RECORDS SUPPLIED ->

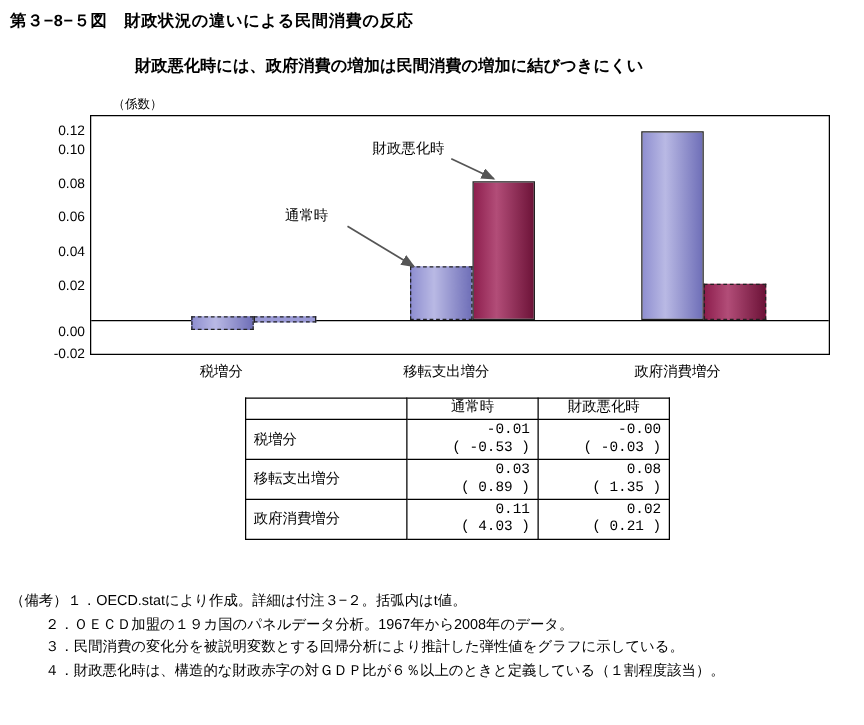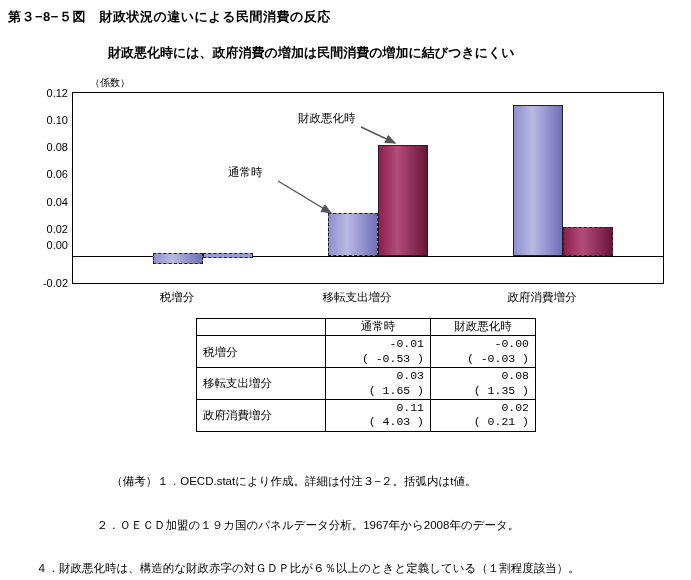--- a/index.html
+++ b/index.html
@@ -79,43 +79,43 @@
   }
   .numcell{text-align:right;width:92px;white-space:nowrap;}
   .numcell .v{display:block;}
   .numcell .t{display:block;}
 
   
   .notes{
     position:absolute;left:8px;top:472px;
     font-size:11.5px;line-height:1.62;
   }
-  .notes .line{white-space:nowrap;text-align:center;}
-  .notes .ind{padding-left:28px;margin-top:25px;}
+  .notes .line{white-space:nowrap;}
+  .notes .ind{padding-left:28px;}
 </style>
 </head>
 <body>
 
 <div class="title">第３−8−５図　財政状況の違いによる民間消費の反応</div>
 <div class="subtitle">財政悪化時には、政府消費の増加は民間消費の増加に結びつきにくい</div>
 
 <div class="chart-wrap">
 
   <div class="unit">（係数）</div>
 
   <div class="plot">
 
     <div class="ytick" style="top:190px">-0.02</div>
-    <div class="ytick" style="top:152px">0.00</div>
+    <div class="ytick" style="top:173px">0.00</div>
     <div class="ytick" style="top:135.71px">0.02</div>
     <div class="ytick" style="top:108.57px">0.04</div>
     <div class="ytick" style="top:81.43px">0.06</div>
     <div class="ytick" style="top:54.29px">0.08</div>
     <div class="ytick" style="top:27.14px">0.10</div>
-    <div class="ytick" style="top:0px">0.12</div>
+    <div class="ytick" style="top:12px">0.12</div>
 
     <div class="zeroline" style="top:162.86px"></div>
 
     <div class="bar dashed normal-fill" style="left:80px;width:48px;height:9.5px;bottom:18.6px;"></div>
     <div class="bar dashed normal-fill" style="left:130px;width:48px;height:3px;bottom:25.1px;background:#9a9ad6;"></div>
 
     <div class="bar dashed normal-fill" style="left:255px;width:48px;height:40.7px;bottom:27.1px;"></div>
     <div class="bar solid bad-fill" style="left:305px;width:48px;height:108.6px;bottom:27.1px;"></div>
 
     <div class="bar solid normal-fill" style="left:440px;width:48px;height:149.3px;bottom:27.1px;"></div>
@@ -158,21 +158,21 @@
         </td>
         <td class="numcell">
           <span class="v">-0.00</span>
           <span class="t">( -0.03 )</span>
         </td>
       </tr>
       <tr>
         <td class="rowlabel">移転支出増分</td>
         <td class="numcell">
           <span class="v">0.03</span>
-          <span class="t">( 1.65 )</span>
+          <span class="t">( 0.89 )</span>
         </td>
         <td class="numcell">
           <span class="v">0.08</span>
           <span class="t">( 1.35 )</span>
         </td>
       </tr>
       <tr>
         <td class="rowlabel">政府消費増分</td>
         <td class="numcell">
           <span class="v">0.11</span>
@@ -183,14 +183,15 @@
           <span class="t">( 0.21 )</span>
         </td>
       </tr>
     </tbody>
   </table>
 </div>
 
 <div class="notes">
   <div class="line">（備考）１．OECD.statにより作成。詳細は付注３−２。括弧内はt値。</div>
   <div class="line ind">２．ＯＥＣＤ加盟の１９カ国のパネルデータ分析。1967年から2008年のデータ。</div>
+  <div class="line ind">３．民間消費の変化分を被説明変数とする回帰分析により推計した弾性値をグラフに示している。</div>
   <div class="line ind">４．財政悪化時は、構造的な財政赤字の対ＧＤＰ比が６％以上のときと定義している（１割程度該当）。</div>
 </div>
 
 </body></html>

EXERCISE DETAILS -> Copy out the listing above exactly, and keep the pictures out of it.

SOLUTION ->
--- a/index.html
+++ b/index.html
@@ -79,43 +79,43 @@
   }
   .numcell{text-align:right;width:92px;white-space:nowrap;}
   .numcell .v{display:block;}
   .numcell .t{display:block;}
 
   
   .notes{
     position:absolute;left:8px;top:472px;
     font-size:11.5px;line-height:1.62;
   }
-  .notes .line{white-space:nowrap;text-align:center;}
-  .notes .ind{padding-left:28px;margin-top:25px;}
+  .notes .line{white-space:nowrap;}
+  .notes .ind{padding-left:28px;}
 </style>
 </head>
 <body>
 
 <div class="title">第３−8−５図　財政状況の違いによる民間消費の反応</div>
 <div class="subtitle">財政悪化時には、政府消費の増加は民間消費の増加に結びつきにくい</div>
 
 <div class="chart-wrap">
 
   <div class="unit">（係数）</div>
 
   <div class="plot">
 
     <div class="ytick" style="top:190px">-0.02</div>
-    <div class="ytick" style="top:152px">0.00</div>
+    <div class="ytick" style="top:173px">0.00</div>
     <div class="ytick" style="top:135.71px">0.02</div>
     <div class="ytick" style="top:108.57px">0.04</div>
     <div class="ytick" style="top:81.43px">0.06</div>
     <div class="ytick" style="top:54.29px">0.08</div>
     <div class="ytick" style="top:27.14px">0.10</div>
-    <div class="ytick" style="top:0px">0.12</div>
+    <div class="ytick" style="top:12px">0.12</div>
 
     <div class="zeroline" style="top:162.86px"></div>
 
     <div class="bar dashed normal-fill" style="left:80px;width:48px;height:9.5px;bottom:18.6px;"></div>
     <div class="bar dashed normal-fill" style="left:130px;width:48px;height:3px;bottom:25.1px;background:#9a9ad6;"></div>
 
     <div class="bar dashed normal-fill" style="left:255px;width:48px;height:40.7px;bottom:27.1px;"></div>
     <div class="bar solid bad-fill" style="left:305px;width:48px;height:108.6px;bottom:27.1px;"></div>
 
     <div class="bar solid normal-fill" style="left:440px;width:48px;height:149.3px;bottom:27.1px;"></div>
@@ -158,21 +158,21 @@
         </td>
         <td class="numcell">
           <span class="v">-0.00</span>
           <span class="t">( -0.03 )</span>
         </td>
       </tr>
       <tr>
         <td class="rowlabel">移転支出増分</td>
         <td class="numcell">
           <span class="v">0.03</span>
-          <span class="t">( 1.65 )</span>
+          <span class="t">( 0.89 )</span>
         </td>
         <td class="numcell">
           <span class="v">0.08</span>
           <span class="t">( 1.35 )</span>
         </td>
       </tr>
       <tr>
         <td class="rowlabel">政府消費増分</td>
         <td class="numcell">
           <span class="v">0.11</span>
@@ -183,14 +183,15 @@
           <span class="t">( 0.21 )</span>
         </td>
       </tr>
     </tbody>
   </table>
 </div>
 
 <div class="notes">
   <div class="line">（備考）１．OECD.statにより作成。詳細は付注３−２。括弧内はt値。</div>
   <div class="line ind">２．ＯＥＣＤ加盟の１９カ国のパネルデータ分析。1967年から2008年のデータ。</div>
+  <div class="line ind">３．民間消費の変化分を被説明変数とする回帰分析により推計した弾性値をグラフに示している。</div>
   <div class="line ind">４．財政悪化時は、構造的な財政赤字の対ＧＤＰ比が６％以上のときと定義している（１割程度該当）。</div>
 </div>
 
 </body></html>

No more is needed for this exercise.